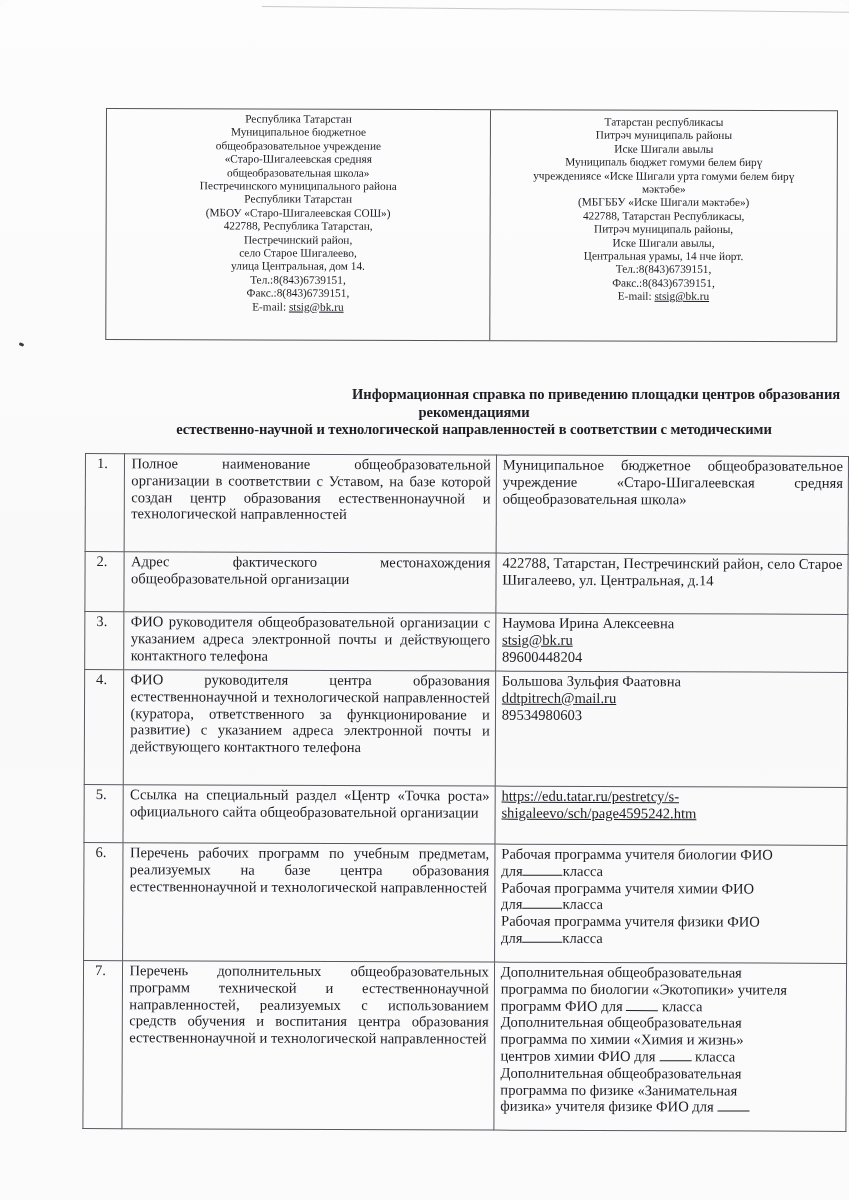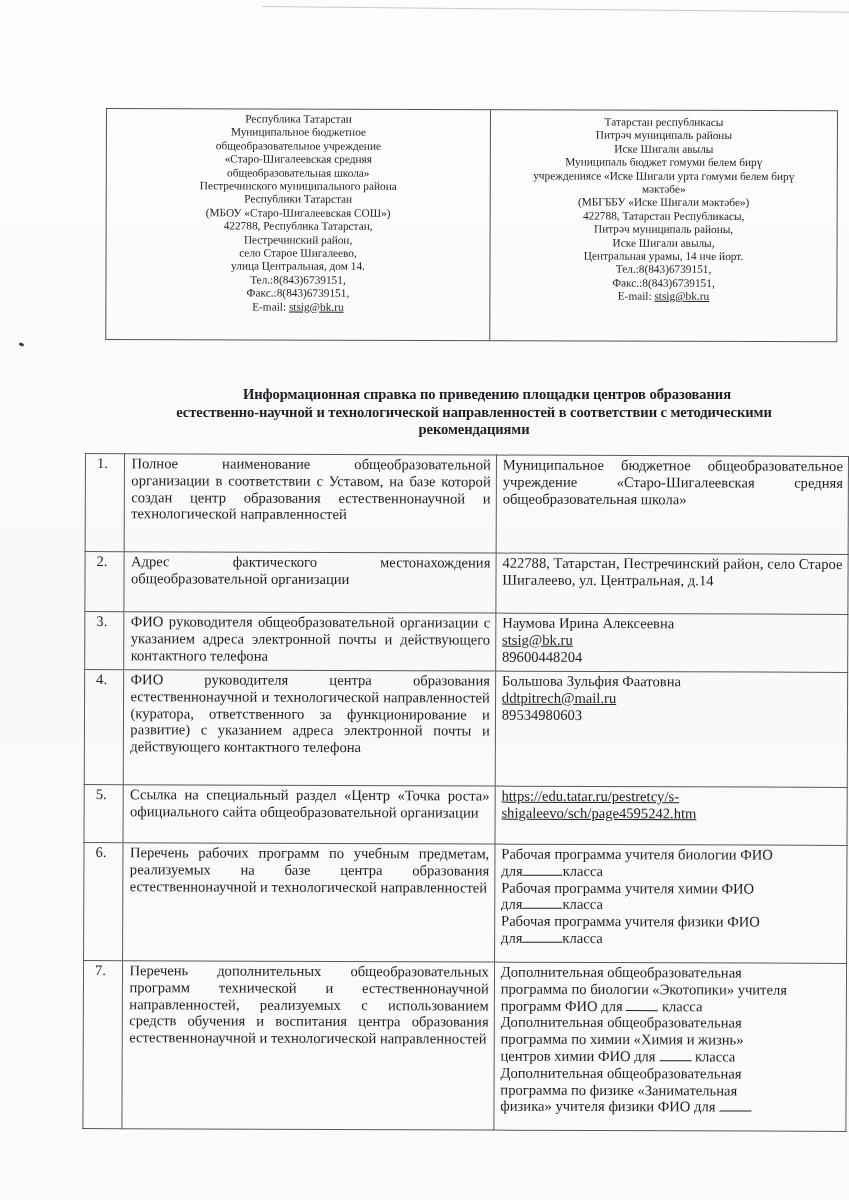--- a/index.html
+++ b/index.html
@@ -85,7 +85,7 @@
       letter-spacing: -0.1px;
     }
     .doc-title .tline { display: block; white-space: nowrap; }
-    .doc-title .tline-1 { padding-left: 26px; }
+    .doc-title .tline-1 { padding-left: 26px; text-align: right; }
 
     
     .info-table {

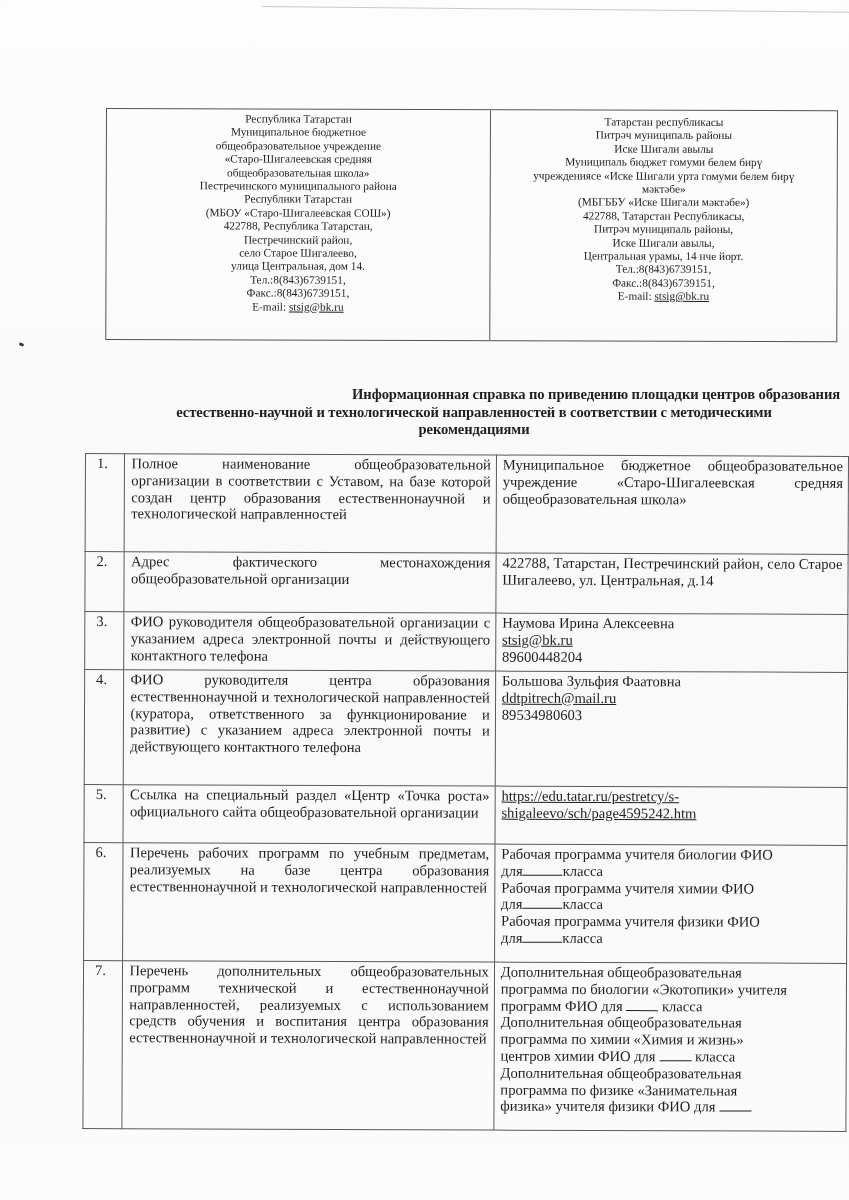--- a/index.html
+++ b/index.html
@@ -176,8 +176,8 @@
 
   <div class="doc-title">
     <span class="tline tline-1">Информационная справка по приведению площадки центров образования</span>
+    <span class="tline">рекомендациями</span>
     <span class="tline">естественно-научной и технологической направленностей в соответствии с методическими</span>
-    <span class="tline">рекомендациями</span>
   </div>
 
   <table class="info-table">

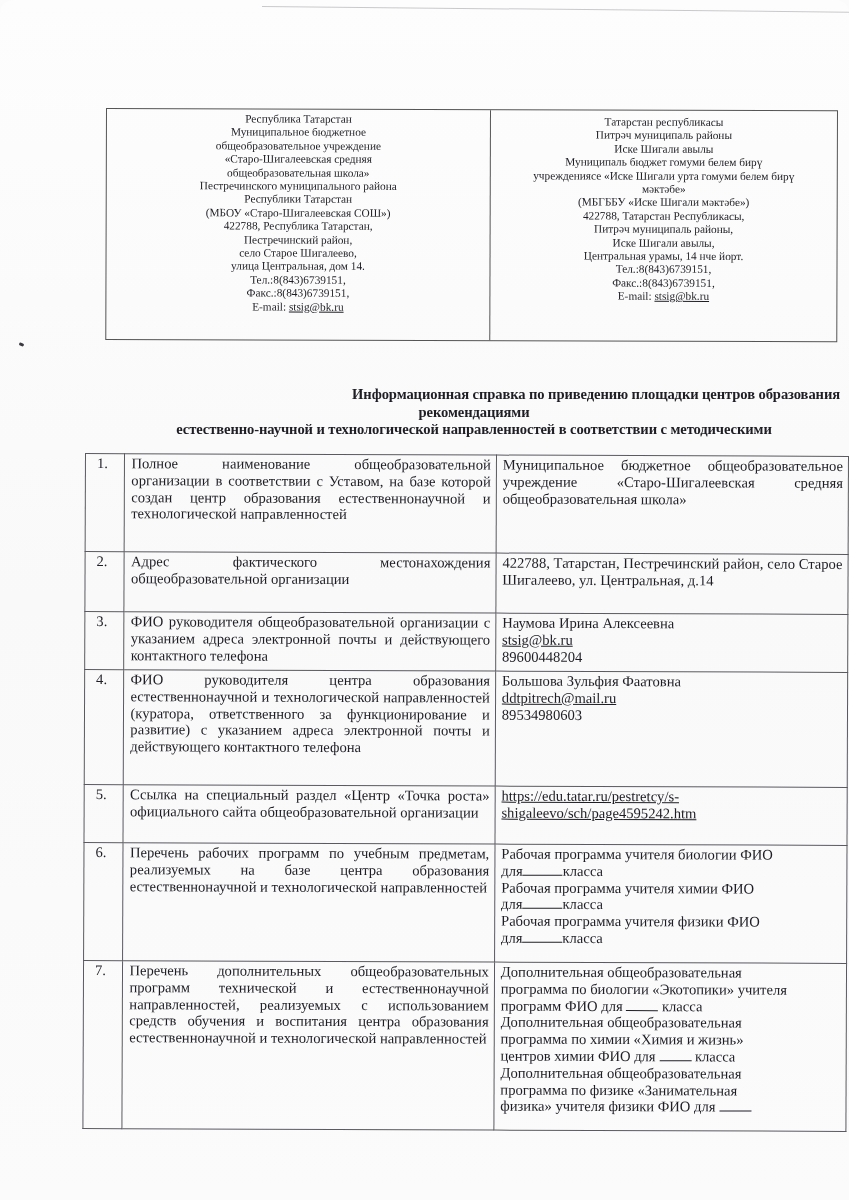--- a/index.html
+++ b/index.html
@@ -249,7 +249,7 @@
           <span class="line"><span>центров химии ФИО для</span> <span class="blank w2"></span> <span>класса</span></span>
           <span class="line">Дополнительная общеобразовательная</span>
           <span class="line">программа по физике «Занимательная</span>
-          <span class="line"><span>физика» учителя физики ФИО для</span> <span class="blank w2"></span></span>
+          <span class="line"><span>физика» учителя физике ФИО для</span> <span class="blank w2"></span></span>
         </td>
       </tr>
     </tbody>

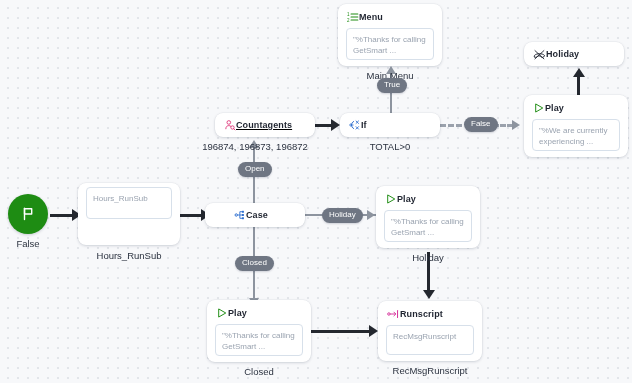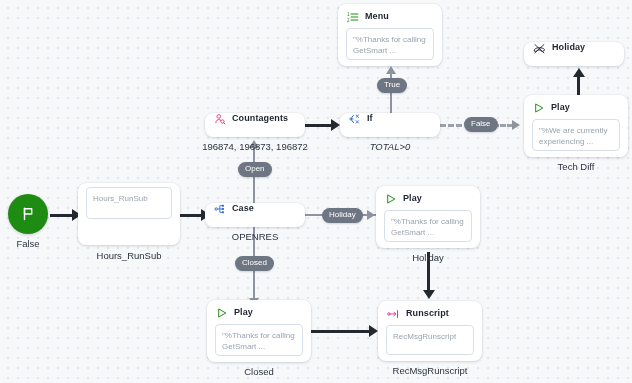--- a/index.html
+++ b/index.html
@@ -31,7 +31,8 @@
   }
   .node-head {
     display: flex;
-    gap: 6px;
+    align-items: center;
+    gap: 0;
     padding: 7px 10px 2px 9px;
     height: 20px;
     box-sizing: border-box;

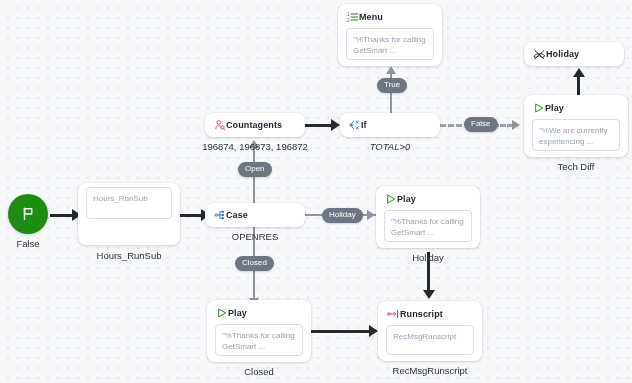--- a/index.html
+++ b/index.html
@@ -240,6 +240,7 @@
     </div>
     <div class="node-body" style="height:32px;">"%Thanks for calling GetSmart ...</div>
   </div>
+  <div class="node-caption" style="left:338px; top:70px; width:104px;">Main Menu</div>
 
   <div class="node compact" style="left:524px; top:42px; width:100px; height:24px;">
     <div class="node-head">

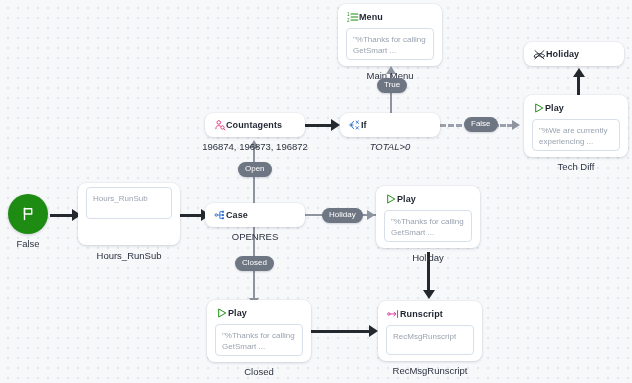--- a/index.html
+++ b/index.html
@@ -196,7 +196,7 @@
   </div>
   <div class="node-caption" style="left:205px; top:231px; width:100px;">OPENRES</div>
 
-  <div class="node compact" style="left:205px; top:113px; width:100px; height:24px;">
+  <div class="node compact" style="left:215px; top:113px; width:100px; height:24px;text-decoration:underline;">
     <div class="node-head">
       <span>
         <svg class="icon" width="12" height="12" viewBox="0 0 16 16">

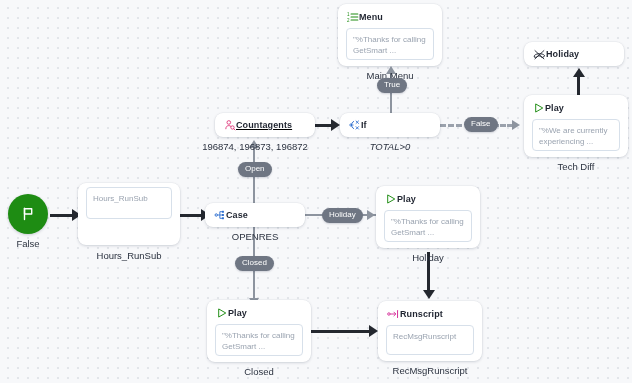--- a/index.html
+++ b/index.html
@@ -225,7 +225,7 @@
       <span class="node-title">If</span>
     </div>
   </div>
-  <div class="node-caption" style="left:340px; top:141px; width:100px;font-style:italic;">TOTAL&gt;0</div>
+  <div class="node-caption" style="left:340px; top:141px; width:100px;">TOTAL&gt;0</div>
 
   <div class="node" style="left:338px; top:4px; width:104px; height:62px;">
     <div class="node-head">

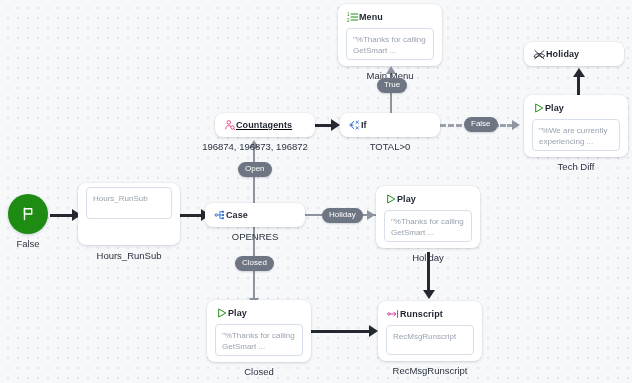--- a/index.html
+++ b/index.html
@@ -265,7 +265,6 @@
     </div>
     <div class="node-body" style="height:32px;">"%We are currently experiencing ...</div>
   </div>
-  <div class="node-caption" style="left:524px; top:161px; width:104px;">Tech Diff</div>
 
   <div class="node" style="left:376px; top:186px; width:104px; height:62px;">
     <div class="node-head">

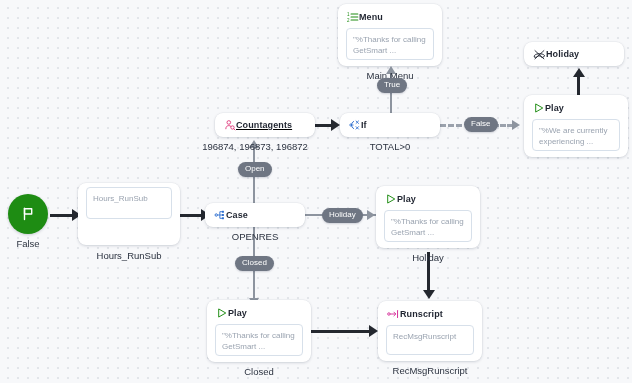--- a/index.html
+++ b/index.html
@@ -180,7 +180,7 @@
   </div>
   <div class="node-caption" style="left:78px; top:250px; width:102px;">Hours_RunSub</div>
 
-  <div class="node compact" style="left:205px; top:203px; width:100px; height:24px;">
+  <div class="node compact" style="left:205px; top:203px; width:100px; height:24px;padding-left:20px;">
     <div class="node-head">
       <span>
         <svg class="icon" width="12" height="12" viewBox="0 0 16 16">

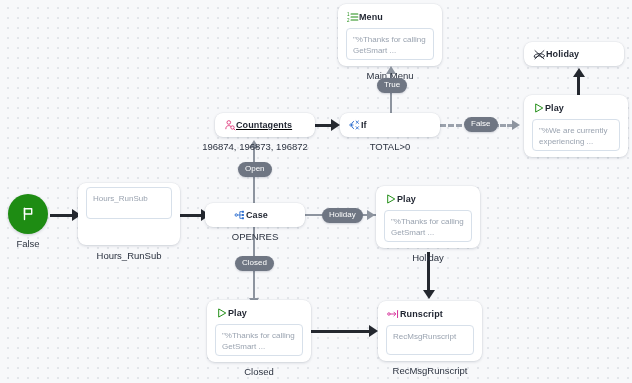--- a/index.html
+++ b/index.html
@@ -194,7 +194,6 @@
       <span class="node-title">Case</span>
     </div>
   </div>
-  <div class="node-caption" style="left:205px; top:231px; width:100px;">OPENRES</div>
 
   <div class="node compact" style="left:215px; top:113px; width:100px; height:24px;text-decoration:underline;">
     <div class="node-head">

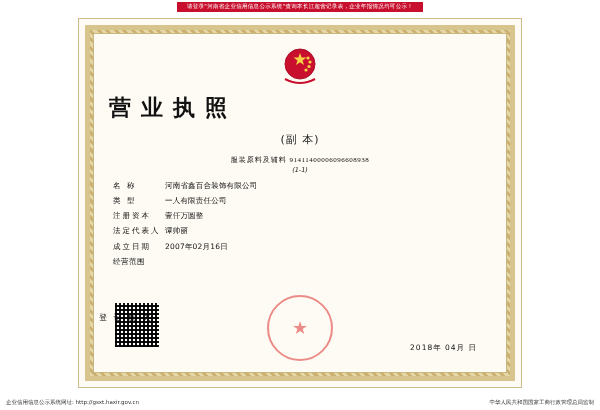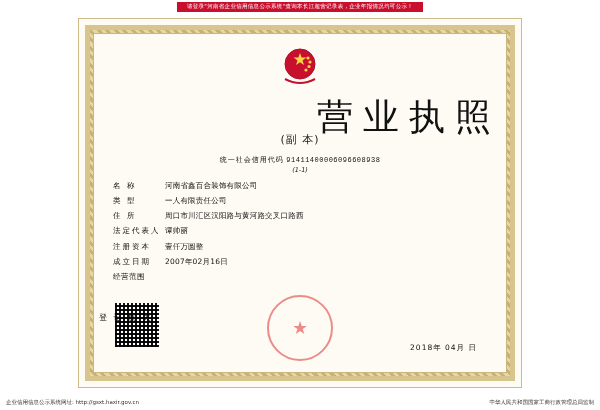--- a/index.html
+++ b/index.html
@@ -91,10 +91,10 @@
     position: absolute;
     left: 0; right: 0;
     top: 56px;
-    text-align: right;
+    text-align: left;
     font-family: "DejaVu Sans", "Liberation Sans", sans-serif;
-    font-size: 36px;
-    font-weight: normal;
+    font-size: 22px;
+    font-weight: bold;
     letter-spacing: 10px;
     color: #111111;
     text-indent: 10px;

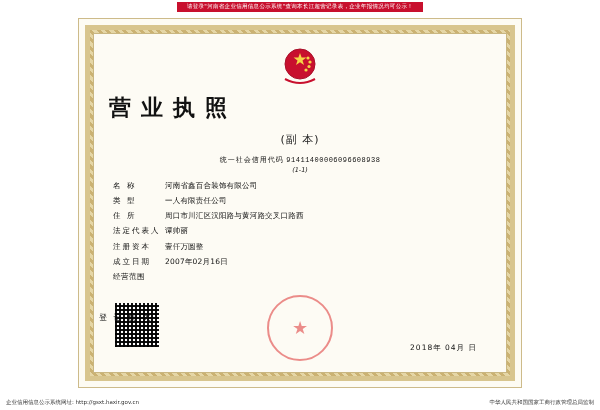--- a/index.html
+++ b/index.html
@@ -268,7 +268,7 @@
       <div class="subtitle">(副 本)</div>
 
       <div class="code-line">
-        <span class="label">统一社会信用代码</span>
+        <span class="label">服装原料及辅料</span>
         <span class="value">91411400006096608938</span>
       </div>
       <div class="copy-no">(1-1)</div>

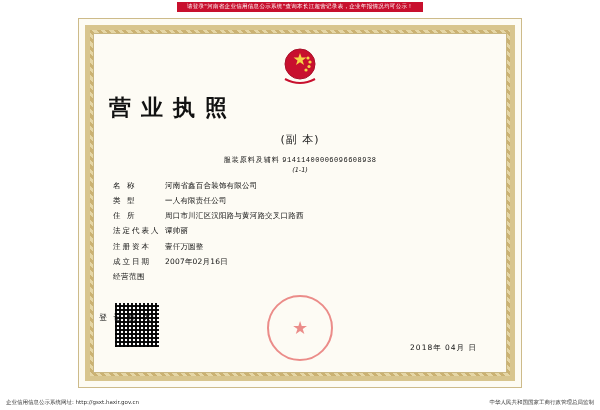--- a/index.html
+++ b/index.html
@@ -120,7 +120,7 @@
     letter-spacing: 0.5px;
   }
   .code-line .label { letter-spacing: 1px; }
-  .code-line .value { font-family: Liberation Mono, monospace; letter-spacing: 0.5px; }
+  .code-line .value { font-family: Liberation Serif, serif; letter-spacing: 0.5px; }
   .copy-no {
     position: absolute;
     left: 0; right: 0;

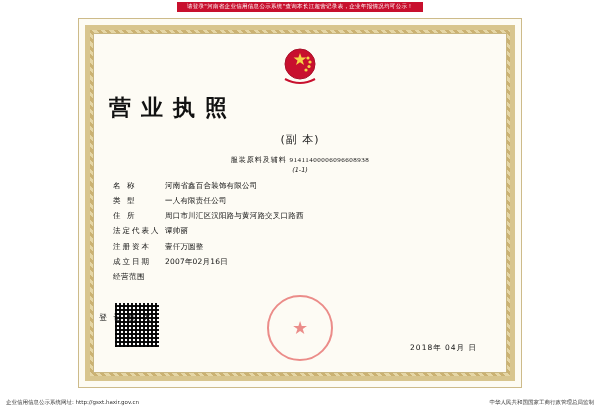--- a/index.html
+++ b/index.html
@@ -283,10 +283,6 @@
           <div class="v">一人有限责任公司</div>
         </div>
         <div class="row">
-          <div class="k">住    所</div>
-          <div class="v">周口市川汇区汉阳路与黄河路交叉口路西</div>
-        </div>
-        <div class="row">
           <div class="k">法定代表人</div>
           <div class="v">谭帅丽</div>
         </div>

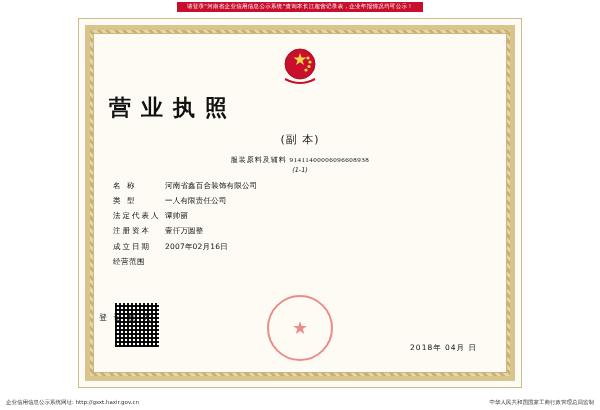--- a/index.html
+++ b/index.html
@@ -283,12 +283,12 @@
           <div class="v">一人有限责任公司</div>
         </div>
         <div class="row">
+          <div class="k">注册资本</div>
+          <div class="v">壹仟万圆整</div>
+        </div>
+        <div class="row">
           <div class="k">法定代表人</div>
           <div class="v">谭帅丽</div>
-        </div>
-        <div class="row">
-          <div class="k">注册资本</div>
-          <div class="v">壹仟万圆整</div>
         </div>
         <div class="row">
           <div class="k">成立日期</div>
--------------------
→ WORK TO BE COMPLETED
Count how many lines of the listing above include "TOTAL" and report that number alone.

→ ANSWER SPACE
2